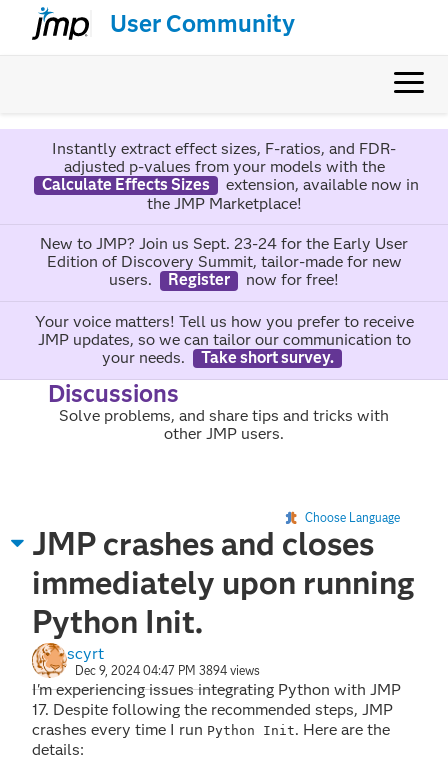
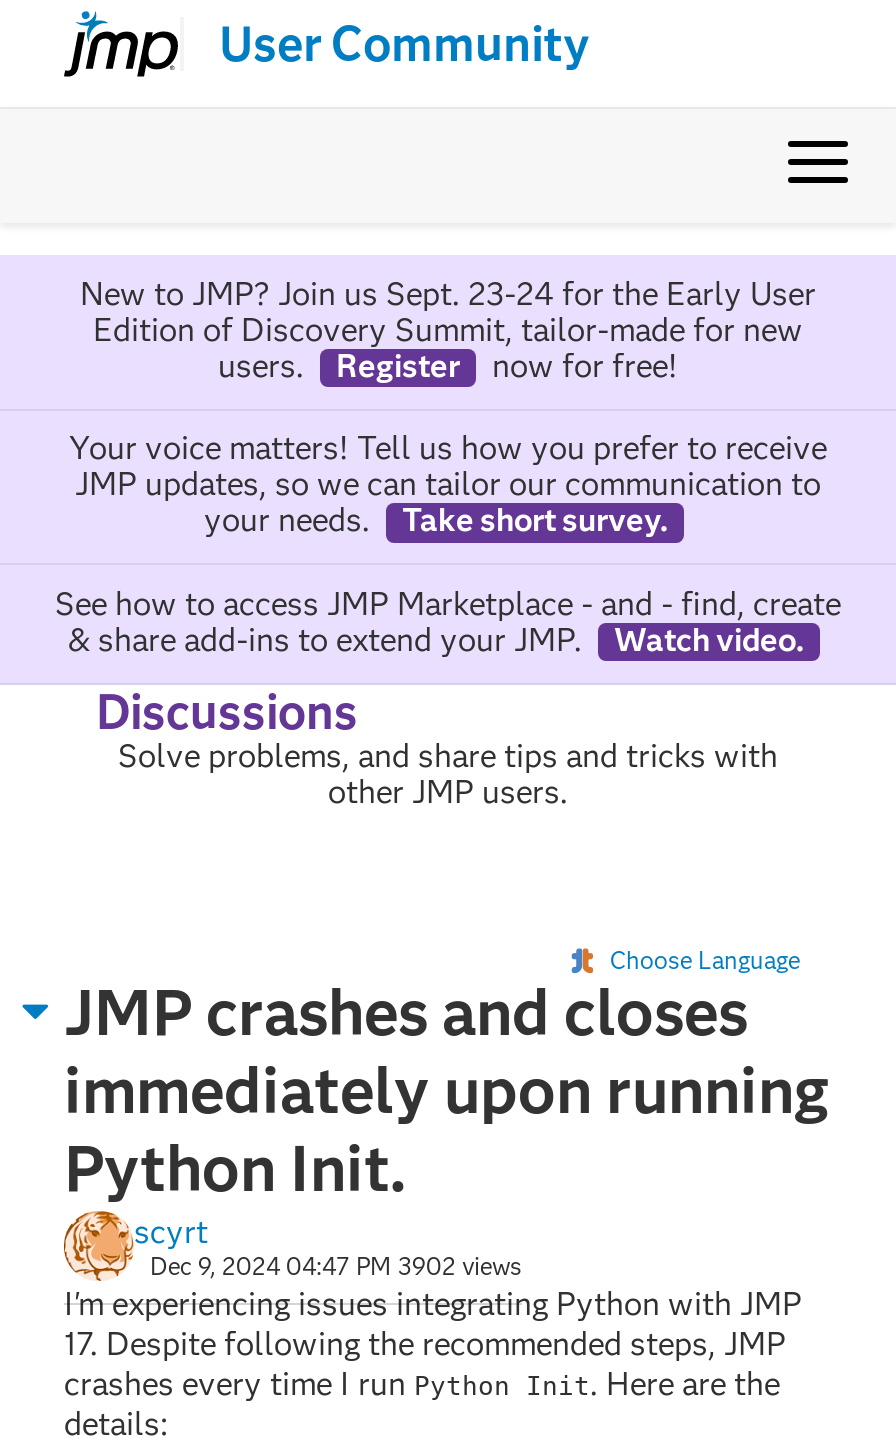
- Instantly extract effect sizes, F-ratios, and FDR-
- adjusted p-values from your models with the
- Calculate Effects Sizes
- extension, available now in
- the JMP Marketplace!

moved up: New to JMP? Join us Sept. 23-24 for the Early User | Edition of Discovery Summit, tailor-made for new | users. | ... | your needs. | Take short survey.

+ See how to access JMP Marketplace - and - find, create
+ & share add-ins to extend your JMP.
+ Watch video.

- Dec 9, 2024 04:47 PM 3894 views
+ Dec 9, 2024 04:47 PM 3902 views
━━━━━━━━
### Task directions
Every word of the material, and none of its pictures, should be set down again.

### Result of this exercise
- Instantly extract effect sizes, F-ratios, and FDR-
- adjusted p-values from your models with the
- Calculate Effects Sizes
- extension, available now in
- the JMP Marketplace!

moved up: New to JMP? Join us Sept. 23-24 for the Early User | Edition of Discovery Summit, tailor-made for new | users. | ... | your needs. | Take short survey.

+ See how to access JMP Marketplace - and - find, create
+ & share add-ins to extend your JMP.
+ Watch video.

- Dec 9, 2024 04:47 PM 3894 views
+ Dec 9, 2024 04:47 PM 3902 views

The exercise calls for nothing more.